▶ Instructions to follow
Transcribe the stretch of entries below from the line with "padding: 20px 26px" through the line with "text: $13.70 ->", exactly and with both ends included; leave out all other lines.

▶ Material for this exercise
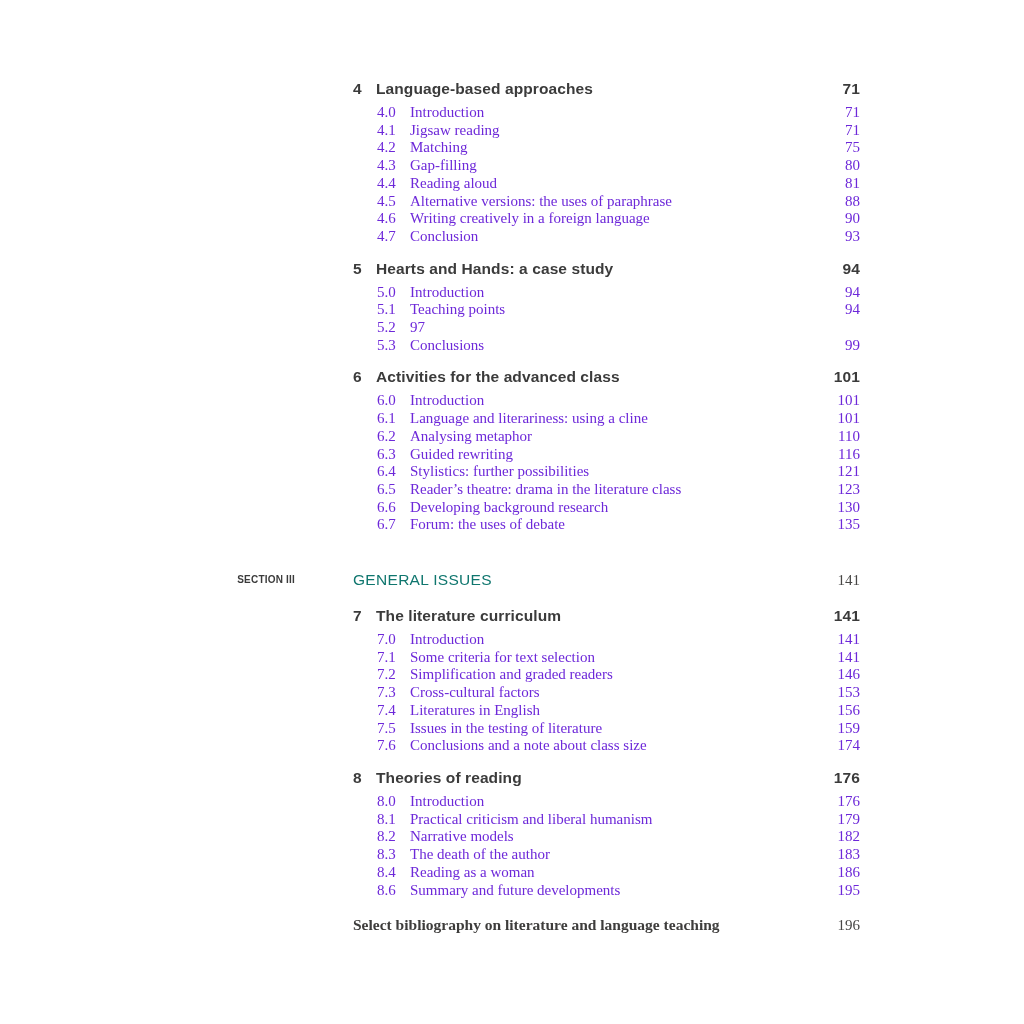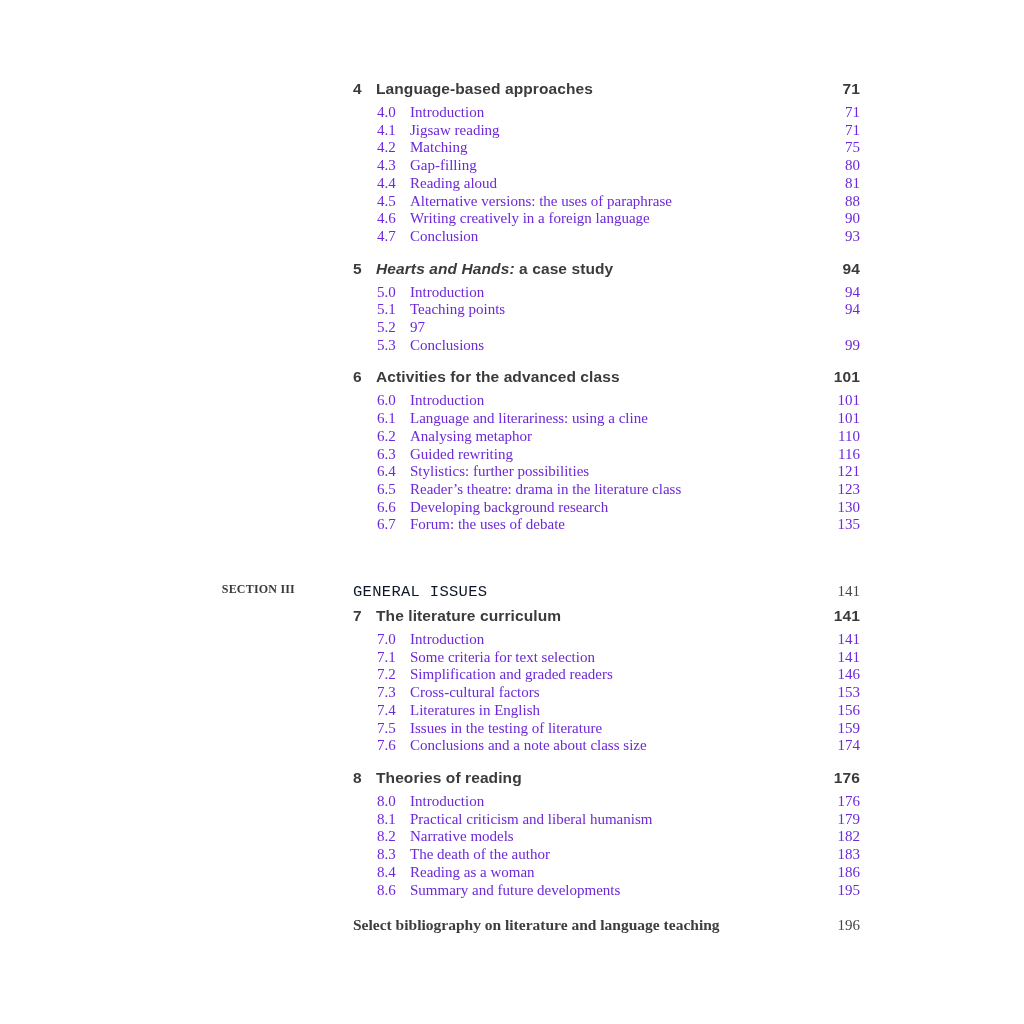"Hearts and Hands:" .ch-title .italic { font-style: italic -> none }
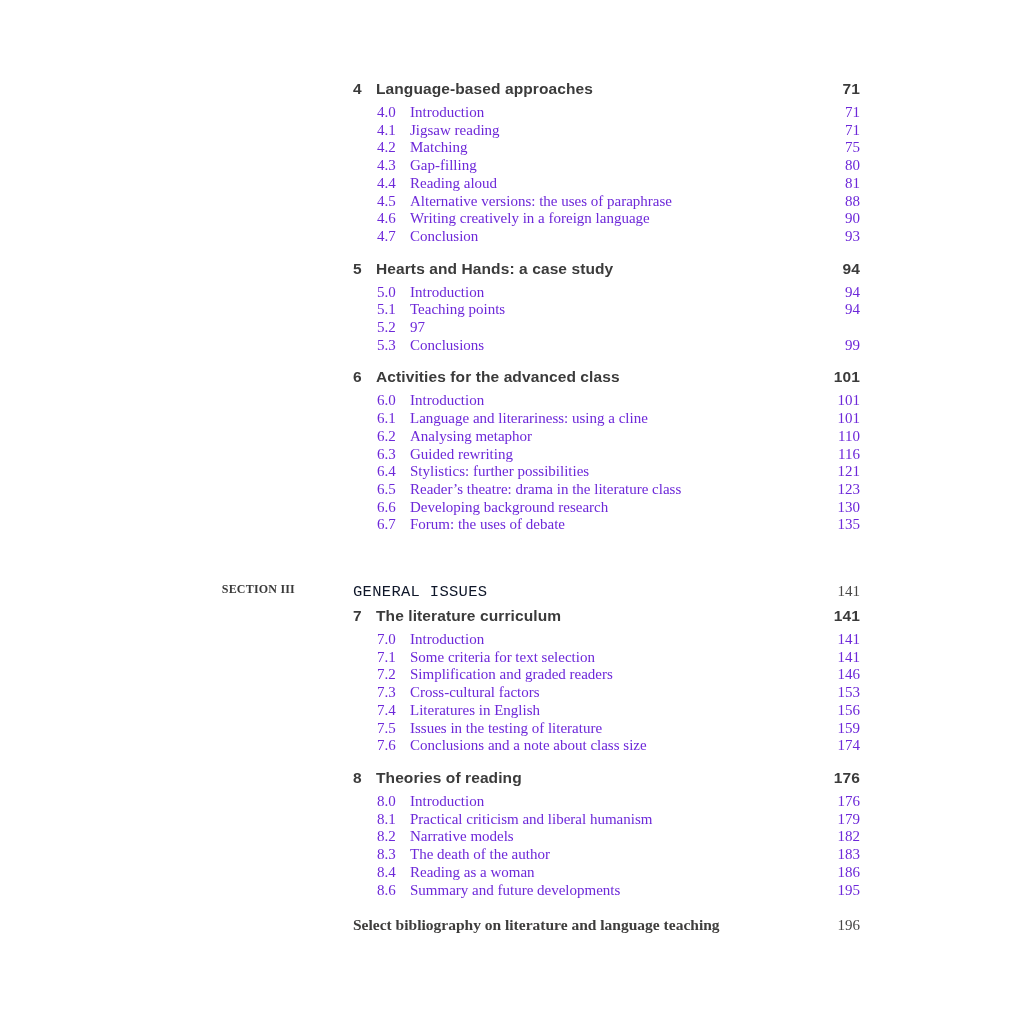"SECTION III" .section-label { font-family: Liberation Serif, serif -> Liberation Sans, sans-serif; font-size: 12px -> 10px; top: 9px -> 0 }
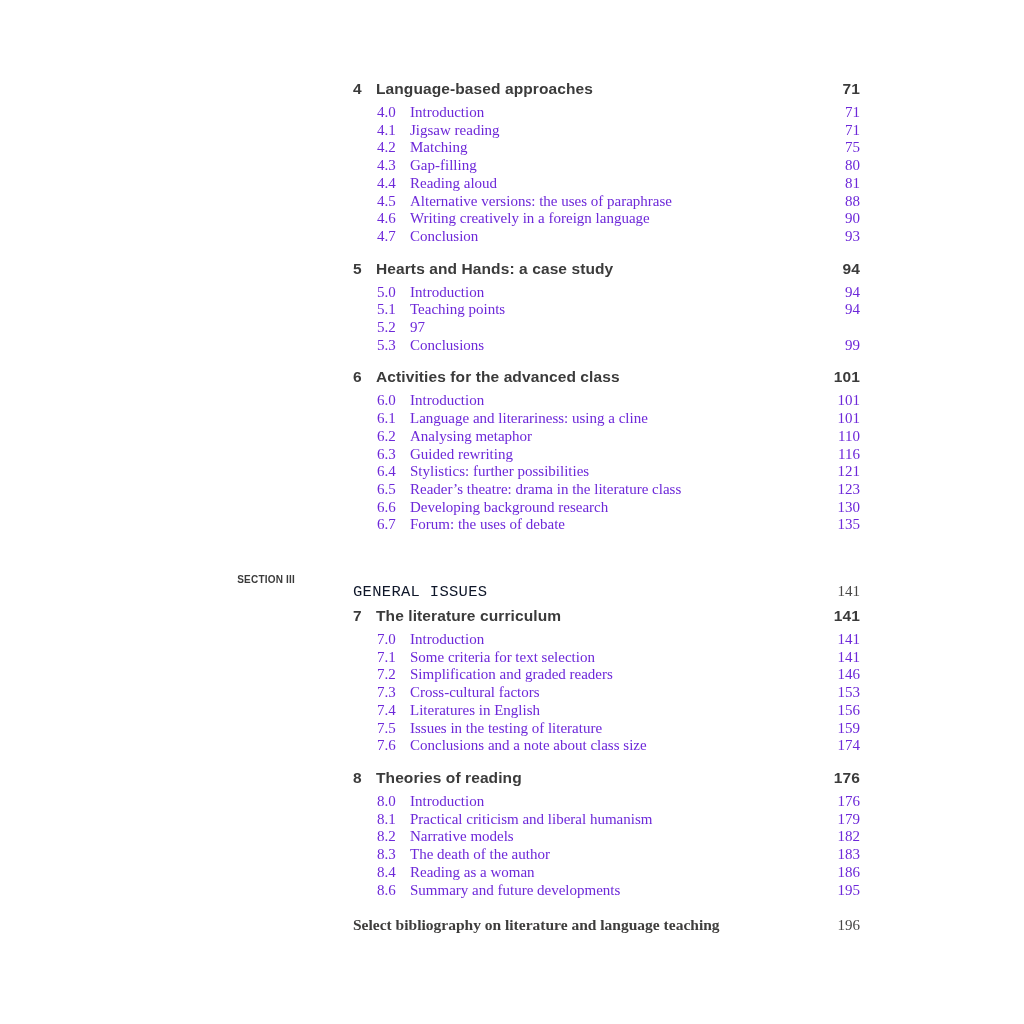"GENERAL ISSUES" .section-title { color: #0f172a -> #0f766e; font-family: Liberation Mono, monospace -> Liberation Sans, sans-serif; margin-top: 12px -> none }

* * *

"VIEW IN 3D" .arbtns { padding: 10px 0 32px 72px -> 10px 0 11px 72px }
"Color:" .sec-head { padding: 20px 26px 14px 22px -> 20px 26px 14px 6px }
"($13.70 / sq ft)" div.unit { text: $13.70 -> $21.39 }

▶ Result
"Color:" .sec-head { padding: 20px 26px 14px 22px -> 20px 26px 14px 6px }
"($13.70 / sq ft)" div.unit { text: $13.70 -> $21.39 }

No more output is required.